Keeping Neural Networks Simple by Minimizing the Description Length of the Weights

Overview

This paper by Hinton and van Camp bridges information theory and neural network generalization by proposing that model complexity should be measured by the literal number of bits required to encode the network weights. Rather than using ad-hoc regularization techniques like weight decay, the authors derive regularization from first principles using the Minimum Description Length (MDL) principle: the best model is the one that minimizes the total number of bits needed to describe both the weights and the training errors given those weights.

The key technical innovation is bits-back coding, which shows that the cost of encoding weights using a posterior distribution q(w) relative to a prior p(w) equals exactly the KL divergence KL[q(w) || p(w)]. This creates a precise, computable measure of model complexity that directly connects MDL to Bayesian inference. Minimizing description length is formally equivalent to maximizing the posterior probability of the weights, and standard L2 regularization (weight decay) emerges as a special case when the prior is Gaussian.
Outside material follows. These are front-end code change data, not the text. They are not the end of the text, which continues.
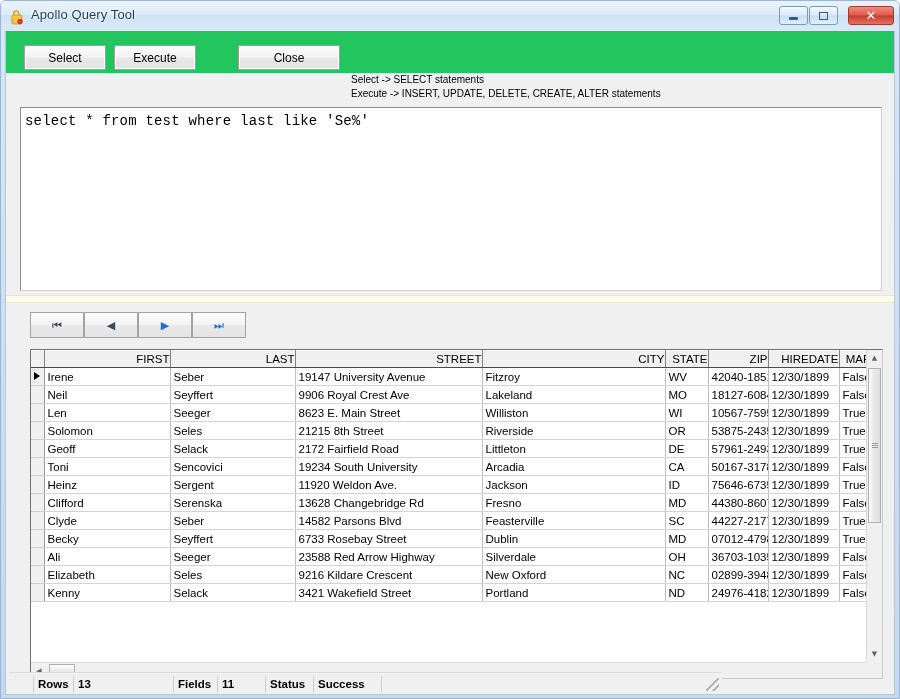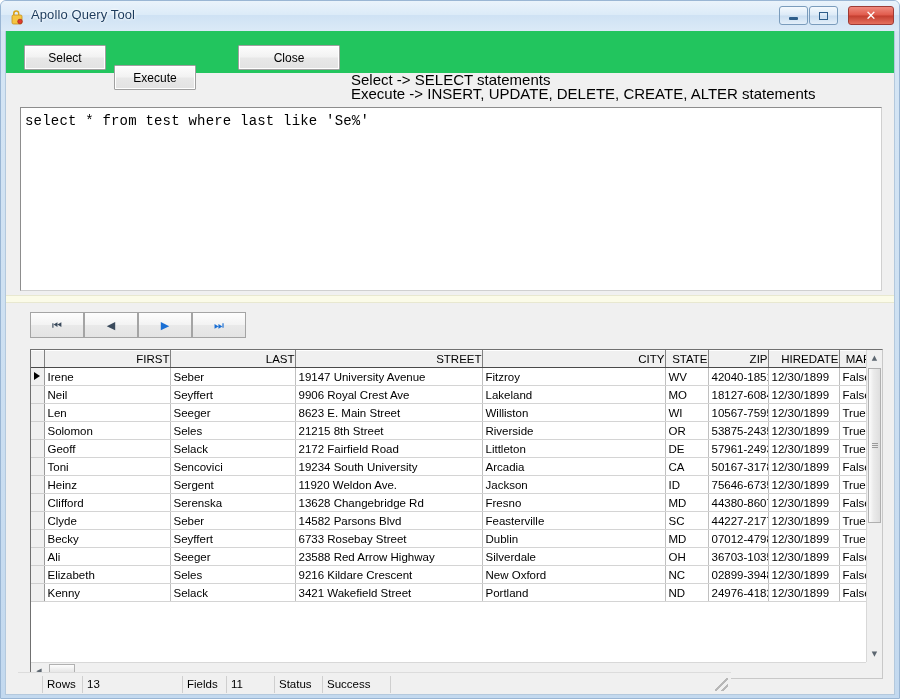--- a/index.html
+++ b/index.html
@@ -98,7 +98,7 @@
     padding: 0;
   }
   #btn-select  { left: 18px;  top: 14px; width: 82px; height: 25px; }
-  #btn-execute { left: 108px; top: 14px; width: 82px; height: 25px; margin-top: 20px; }
+  #btn-execute { left: 108px; top: 14px; width: 82px; height: 25px; }
   #btn-close2  { left: 232px; top: 14px; width: 102px; height: 25px; }
 
   #hint {

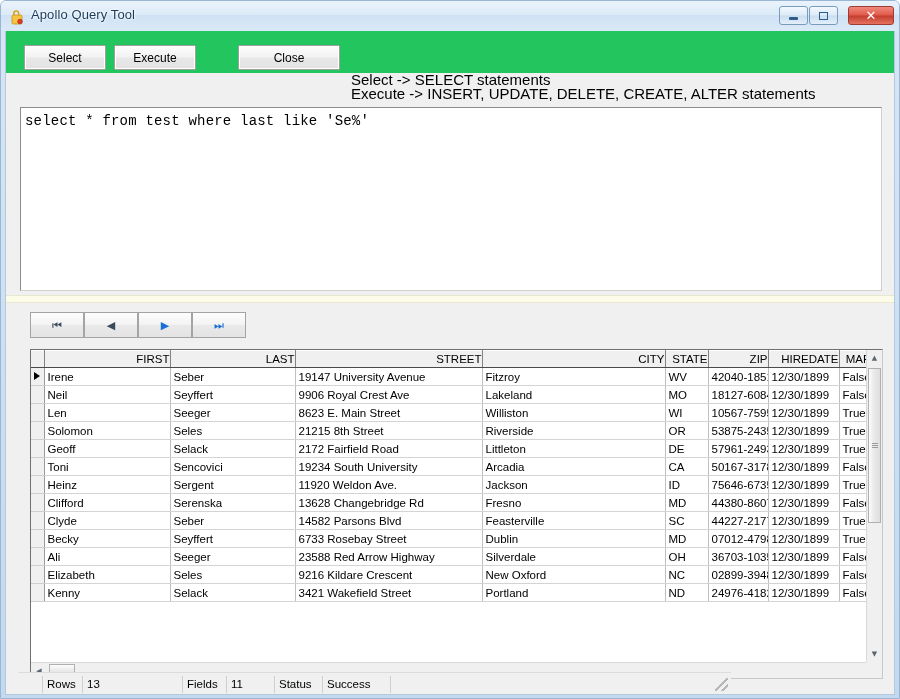--- a/index.html
+++ b/index.html
@@ -103,7 +103,7 @@
 
   #hint {
     position: absolute; left: 345px; top: 42px;
-    font-size: 15px; color: #000000; line-height: 14px;
+    font-size: 10px; color: #000000; line-height: 14px;
     white-space: nowrap;
   }
   #hint div { height: 14px; }

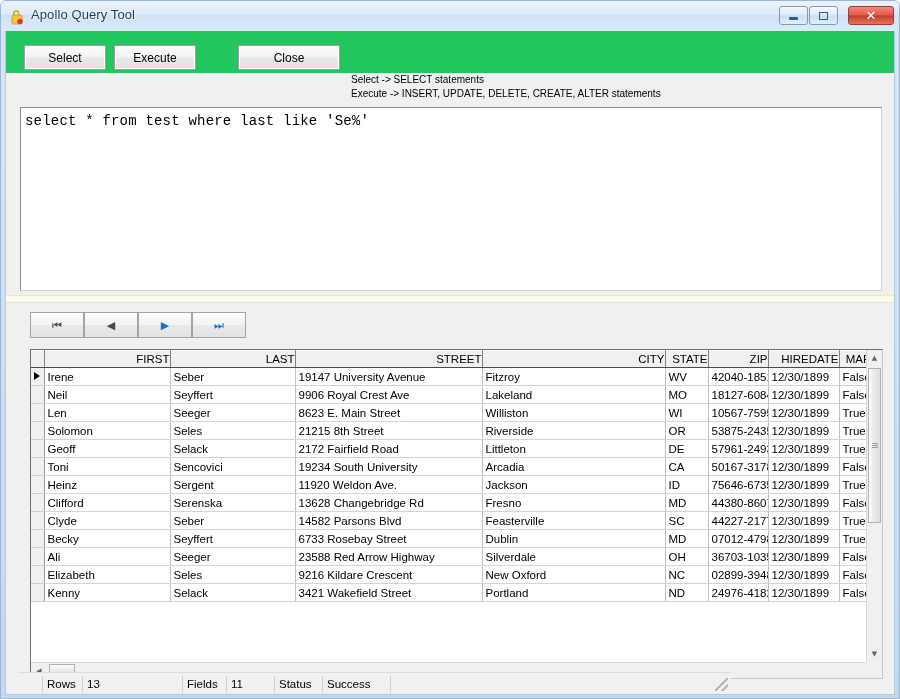--- a/index.html
+++ b/index.html
@@ -280,10 +280,11 @@
 
   
   #statusbar {
-    position: absolute; left: 12px; bottom: 0;
+    position: absolute; left: 3px; bottom: 0;
     width: 713px; height: 22px;
     background: #f0f0f0;
     border-top: 1px solid #dcdcdc;
+    font-weight: bold;
   }
   .status-panel {
     position: absolute; top: 3px; height: 17px;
This paper predates modern Bayesian deep learning by over 25 years and provides the theoretical justification for why simpler models generalize: they require fewer bits to specify, leaving more of the data's information content to be explained by genuine patterns rather than memorized noise. The framework is foundational for understanding regularization, compression, pruning, and the bias-variance tradeoff from information-theoretic first principles, and it connects directly to Kolmogorov complexity and algorithmic information theory.

Key Contributions

MDL for neural networks: Reframing regularization as a two-part coding problem where total cost = bits to describe weights + bits to describe training errors given weights, with the optimal model minimizing this sum
Bits-back coding: The encoding cost equals KL[q(w) || p(w)] = E_q[log q(w)/p(w)], giving a precise and computable measure of model complexity directly from the weight distribution
Equivalence to Bayesian inference: Minimizing description length under MDL is formally equivalent to maximizing the posterior probability of weights under a Bayesian framework, unifying two seemingly different approaches to model selection
Posterior weight distributions: The framework naturally considers distributions over weights rather than point estimates, with high-entropy posteriors (uncertain weights) costing fewer bits and providing an automatic Occam's razor
Derivation of standard regularizers: Weight decay (L2) emerges as a special case when the prior is Gaussian; other priors yield other regularizers, providing a principled way to choose regularization from prior beliefs

Architecture / Method

┌─────────────────────────────────────────────────────────┐
│              MDL Two-Part Coding Framework               │
│                                                         │
│  Sender (has data + trained model)                      │
│    │                                                    │
│    ├──► Part 1: Encode Weights                          │
│    │    ┌───────────┐    ┌───────────┐                  │
│    │    │ Posterior  │    │   Prior   │                  │
│    │    │   q(w)     │───►│   p(w)    │                  │
│    │    └───────────┘    └───────────┘                  │
│    │    Cost = KL[ q(w) || p(w) ] bits                  │
│    │                                                    │
│    ├──► Part 2: Encode Data Errors                      │
│    │    ┌───────────┐    ┌───────────┐                  │
│    │    │  Network   │───►│ Residuals │                  │
│    │    │  w ~ q(w)  │    │  D - f(w) │                  │
│    │    └───────────┘    └───────────┘                  │
│    │    Cost = E_q[ -log P(D|w) ] bits                  │
│    │                                                    │
│    └──► Total: L_MDL = KL[q||p] + E_q[-log P(D|w)]     │
│         (= negative ELBO from variational inference)    │
│                                                         │
│  Special Case: Gaussian prior p(w) = N(0, σ²)          │
│    ┌─────────┐                                          │
│    │ q(w) =  │──► KL term = ||w*||² / (2σ²) + const    │
│    │ δ(w-w*) │    = L2 weight decay!                    │
│    └─────────┘                                          │
└─────────────────────────────────────────────────────────┘

The paper formulates the learning problem as a communication problem. Imagine a sender who has observed both the training data and the trained network, and must transmit enough information for a receiver to reconstruct the training data. The sender and receiver agree on a prior distribution p(w) over weights. The transmission consists of two parts:

Part 1 (Model description): The sender transmits the network weights. Using bits-back coding, the cost of transmitting weights drawn from posterior q(w) when the receiver expects prior p(w) is KL[q(w) || p(w)] bits. If q(w) concentrates near the prior, this cost is small; if q(w) is very different from p(w), this cost is large.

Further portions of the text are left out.